The Church gathered herself for one supreme effort to stem this fatal tide, which was loosening her foundations.

Just one hundred years from the birth of Protestantism, pope and emperor, putting their spiritual and temporal heads together, planned a crusade against twenty-five million Protestants.

The desultory war against the new heresy had been ineffectual. As it was stamped out in one place, it blazed up afresh in others. Now it should be, at whatever cost, exterminated in the German Empire.

Thus was initiated what is known as the "Thirty Years' War," the most desolating in history. Generations came and went while it raged fierce and furious—eight million slain, and twelve million surviving to meet horrors worse than death. Cattle exterminated, food exhausted, the uncultivated fields drenched with blood and tears—a vast graveyard, in which were the mouldering corpses of eight million slaughtered people, one-third of the population of the empire! Earth was kneaded into bread; men found dead with their mouths filled with grass; and there are frightful stories of human beings hunted down, like deer, for food.

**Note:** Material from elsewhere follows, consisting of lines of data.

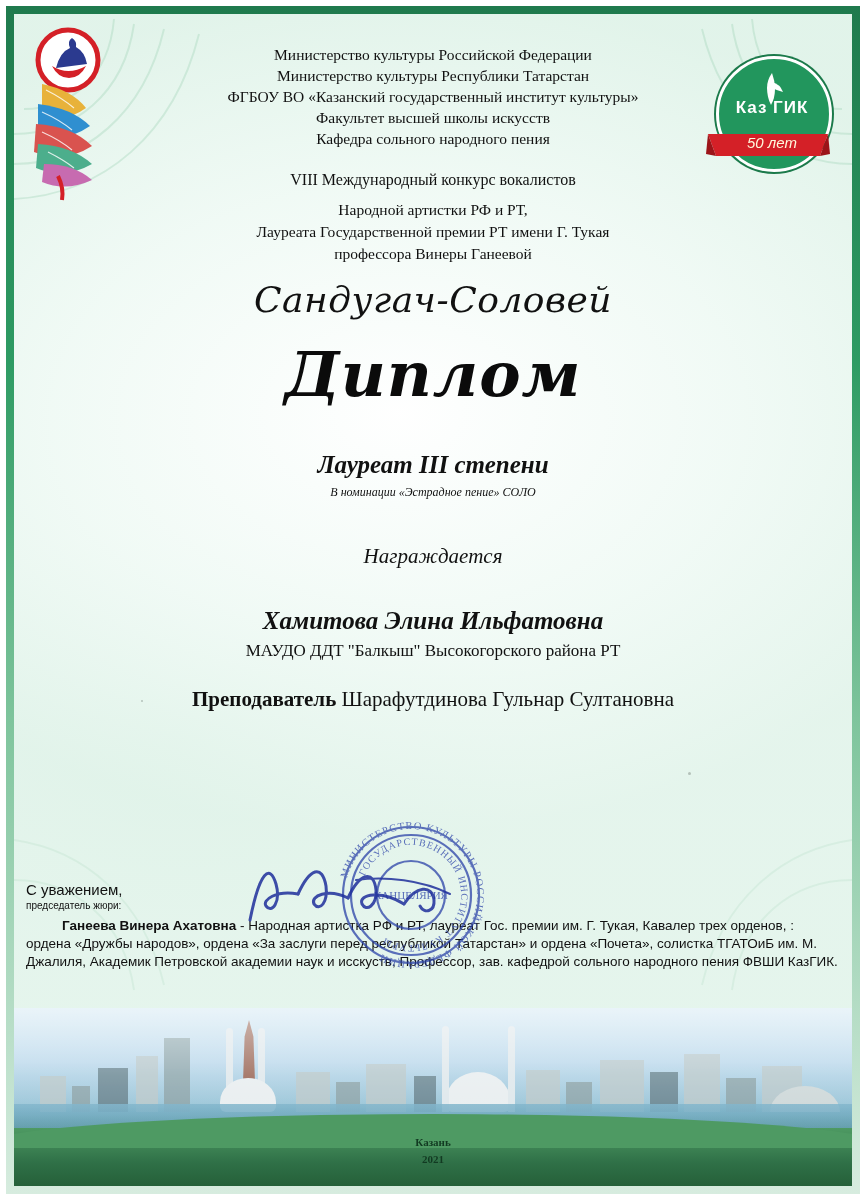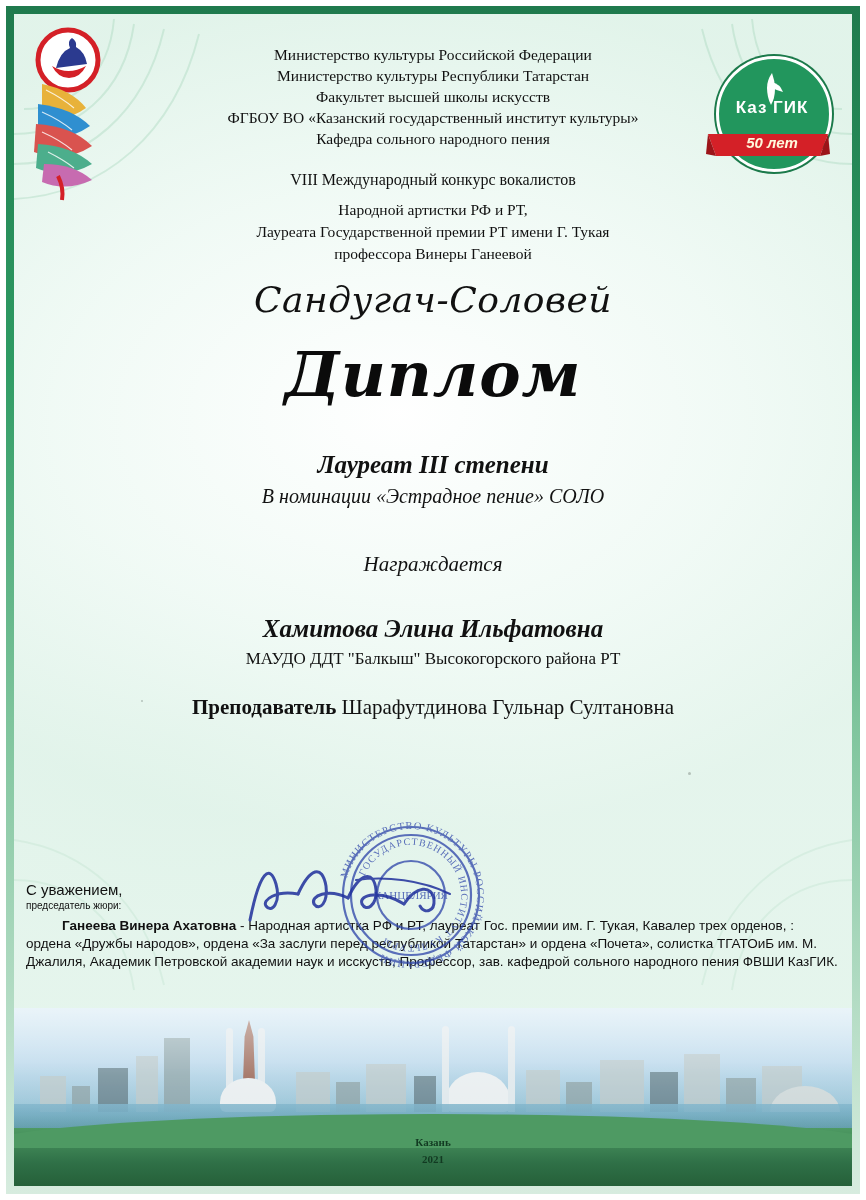"Факультет высшей школы искусств" div { order: before "ФГБОУ ВО «Казанский государственный" -> after "ФГБОУ ВО «Казанский государственный" }
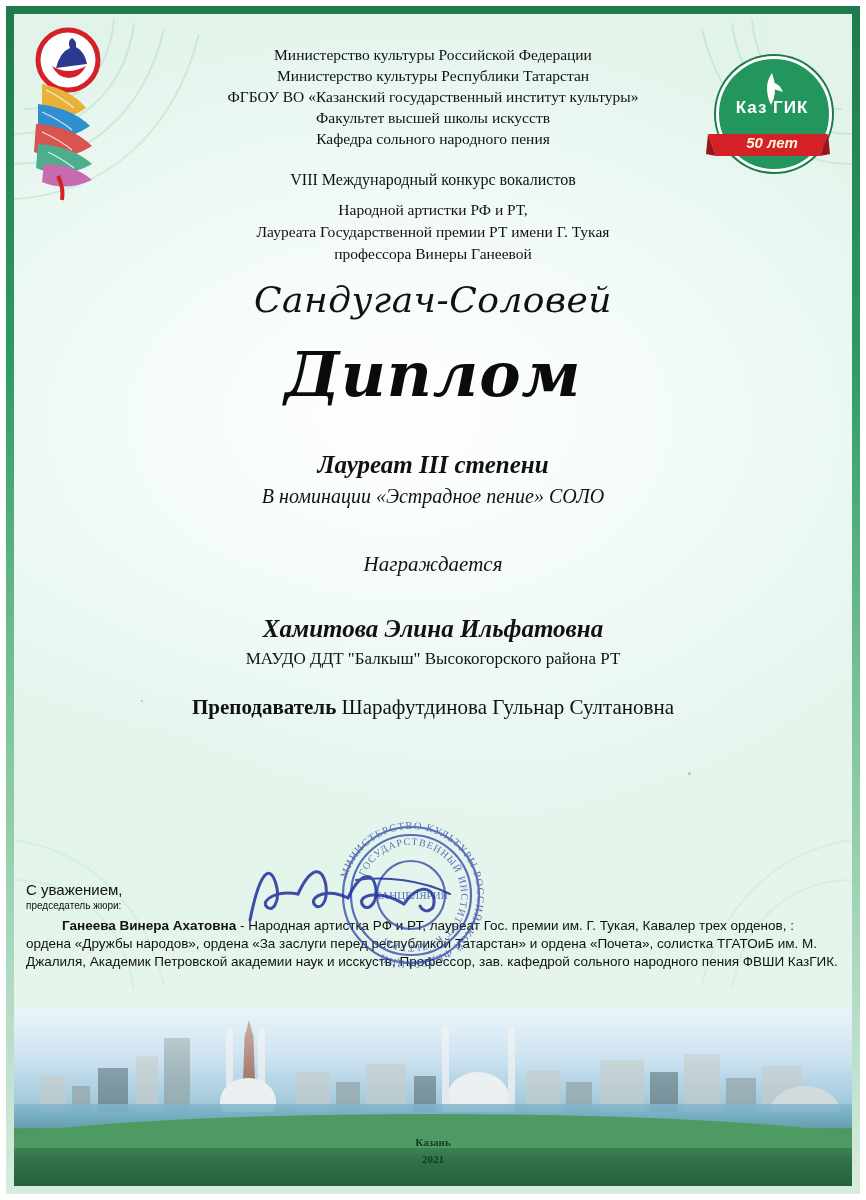"50 лет" .ribbon-label { font-weight: bold -> normal }
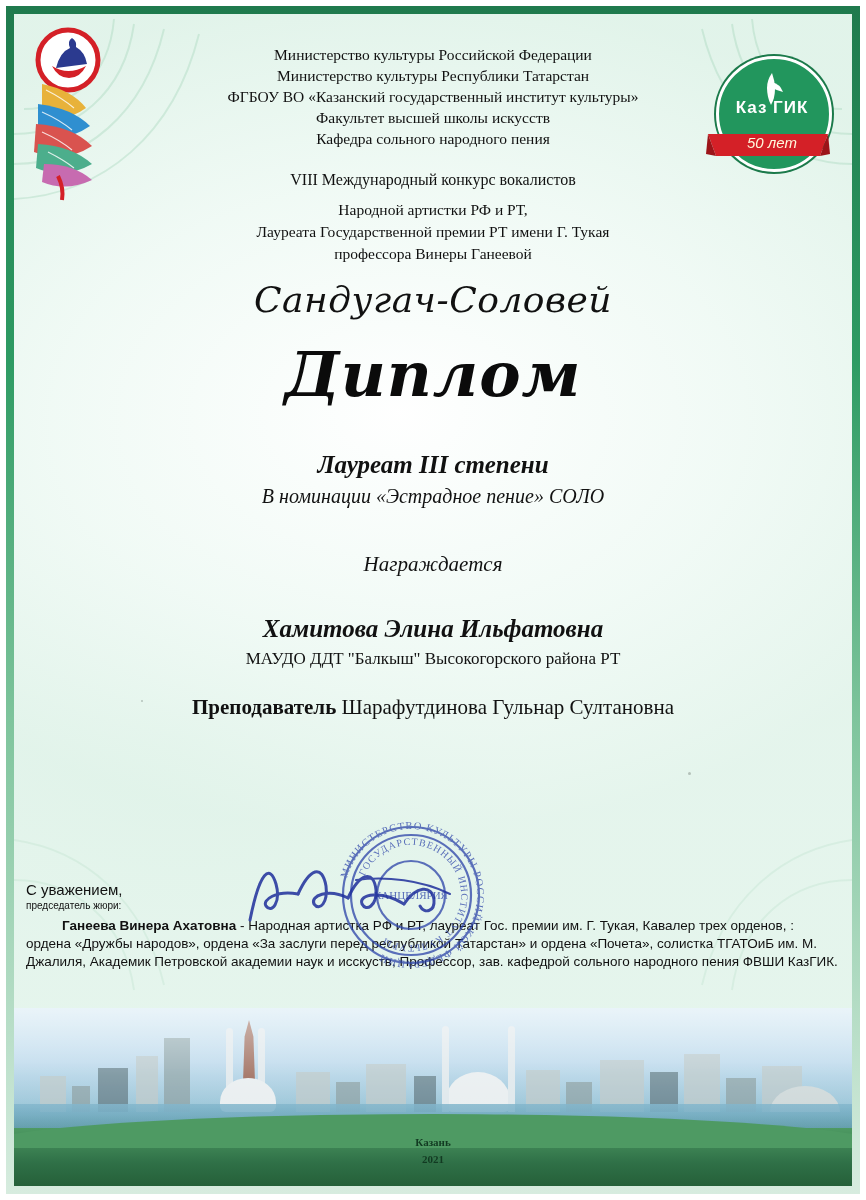"В номинации «Эстрадное пение» СОЛО" .nomination { font-size: 20px -> 12px }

The spirit of the people was broken. Germany had been set back two hundred years. And for what? Not to accomplish any high purpose, not even from mistaken Christian zeal, but simply to carry out the despotic resolve of the Catholic Church to rule the minds and consciences of all men through its popes and priesthood. It was the old battle commenced six centuries before. Had Henry not gone to Canossa in 1073, there had been no Thirty Years' War in 1618!

The empire of Charlemagne virtually perished during this struggle, the Hapsburgs wearing its empty ornaments and trappings for a couple of centuries more, imaginary rulers of an imaginary empire, the reality and substance of which had departed.

There was a flickering of the dying splendor when Maria Theresa was empress (mother of the unfortunate Marie Antoinette), and impressed her own strong, brilliant personality upon her empire and age—an age rendered memorable also by the great Frederick, who brought Prussia from obscurity to be ranked with the great powers, and thus rekindled national pride and renewed the hopes of Germany.